**Data section**
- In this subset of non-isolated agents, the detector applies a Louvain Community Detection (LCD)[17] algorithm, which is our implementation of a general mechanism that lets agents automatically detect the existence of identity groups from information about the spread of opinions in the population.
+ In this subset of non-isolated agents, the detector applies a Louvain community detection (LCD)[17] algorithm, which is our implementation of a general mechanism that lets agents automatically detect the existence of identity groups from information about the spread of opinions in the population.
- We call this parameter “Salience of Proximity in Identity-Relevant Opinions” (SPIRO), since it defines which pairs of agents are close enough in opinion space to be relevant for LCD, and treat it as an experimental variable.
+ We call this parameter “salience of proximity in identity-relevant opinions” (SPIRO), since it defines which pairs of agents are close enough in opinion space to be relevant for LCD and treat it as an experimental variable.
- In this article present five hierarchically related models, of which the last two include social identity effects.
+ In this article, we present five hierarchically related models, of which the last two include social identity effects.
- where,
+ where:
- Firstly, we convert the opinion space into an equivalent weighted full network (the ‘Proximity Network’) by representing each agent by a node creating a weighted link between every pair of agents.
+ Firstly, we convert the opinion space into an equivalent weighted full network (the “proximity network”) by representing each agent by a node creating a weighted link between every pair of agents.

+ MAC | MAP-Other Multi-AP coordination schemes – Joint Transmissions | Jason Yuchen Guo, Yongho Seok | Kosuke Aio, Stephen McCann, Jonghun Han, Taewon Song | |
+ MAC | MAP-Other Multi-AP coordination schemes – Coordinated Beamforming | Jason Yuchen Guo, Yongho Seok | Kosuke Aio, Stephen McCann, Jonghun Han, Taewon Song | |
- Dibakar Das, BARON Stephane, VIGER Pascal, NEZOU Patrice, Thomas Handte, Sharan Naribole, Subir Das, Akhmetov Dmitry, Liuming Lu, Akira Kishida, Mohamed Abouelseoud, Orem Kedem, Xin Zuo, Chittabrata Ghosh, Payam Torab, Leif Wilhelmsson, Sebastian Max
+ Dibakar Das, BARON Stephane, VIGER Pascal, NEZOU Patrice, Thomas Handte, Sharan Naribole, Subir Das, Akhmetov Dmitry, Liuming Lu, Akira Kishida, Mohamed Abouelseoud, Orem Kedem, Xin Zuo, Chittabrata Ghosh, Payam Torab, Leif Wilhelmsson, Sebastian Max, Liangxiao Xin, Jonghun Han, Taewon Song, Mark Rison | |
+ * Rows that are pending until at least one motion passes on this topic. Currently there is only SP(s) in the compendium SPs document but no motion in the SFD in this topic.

**Task requirements**
Among the records above, repeat exactly the line with "- We call this", the line with "- Dibakar Das, BARON", and every line in between, and only those.

**Answer below**
- We call this parameter “Salience of Proximity in Identity-Relevant Opinions” (SPIRO), since it defines which pairs of agents are close enough in opinion space to be relevant for LCD, and treat it as an experimental variable.
+ We call this parameter “salience of proximity in identity-relevant opinions” (SPIRO), since it defines which pairs of agents are close enough in opinion space to be relevant for LCD and treat it as an experimental variable.
- In this article present five hierarchically related models, of which the last two include social identity effects.
+ In this article, we present five hierarchically related models, of which the last two include social identity effects.
- where,
+ where:
- Firstly, we convert the opinion space into an equivalent weighted full network (the ‘Proximity Network’) by representing each agent by a node creating a weighted link between every pair of agents.
+ Firstly, we convert the opinion space into an equivalent weighted full network (the “proximity network”) by representing each agent by a node creating a weighted link between every pair of agents.

+ MAC | MAP-Other Multi-AP coordination schemes – Joint Transmissions | Jason Yuchen Guo, Yongho Seok | Kosuke Aio, Stephen McCann, Jonghun Han, Taewon Song | |
+ MAC | MAP-Other Multi-AP coordination schemes – Coordinated Beamforming | Jason Yuchen Guo, Yongho Seok | Kosuke Aio, Stephen McCann, Jonghun Han, Taewon Song | |
- Dibakar Das, BARON Stephane, VIGER Pascal, NEZOU Patrice, Thomas Handte, Sharan Naribole, Subir Das, Akhmetov Dmitry, Liuming Lu, Akira Kishida, Mohamed Abouelseoud, Orem Kedem, Xin Zuo, Chittabrata Ghosh, Payam Torab, Leif Wilhelmsson, Sebastian Max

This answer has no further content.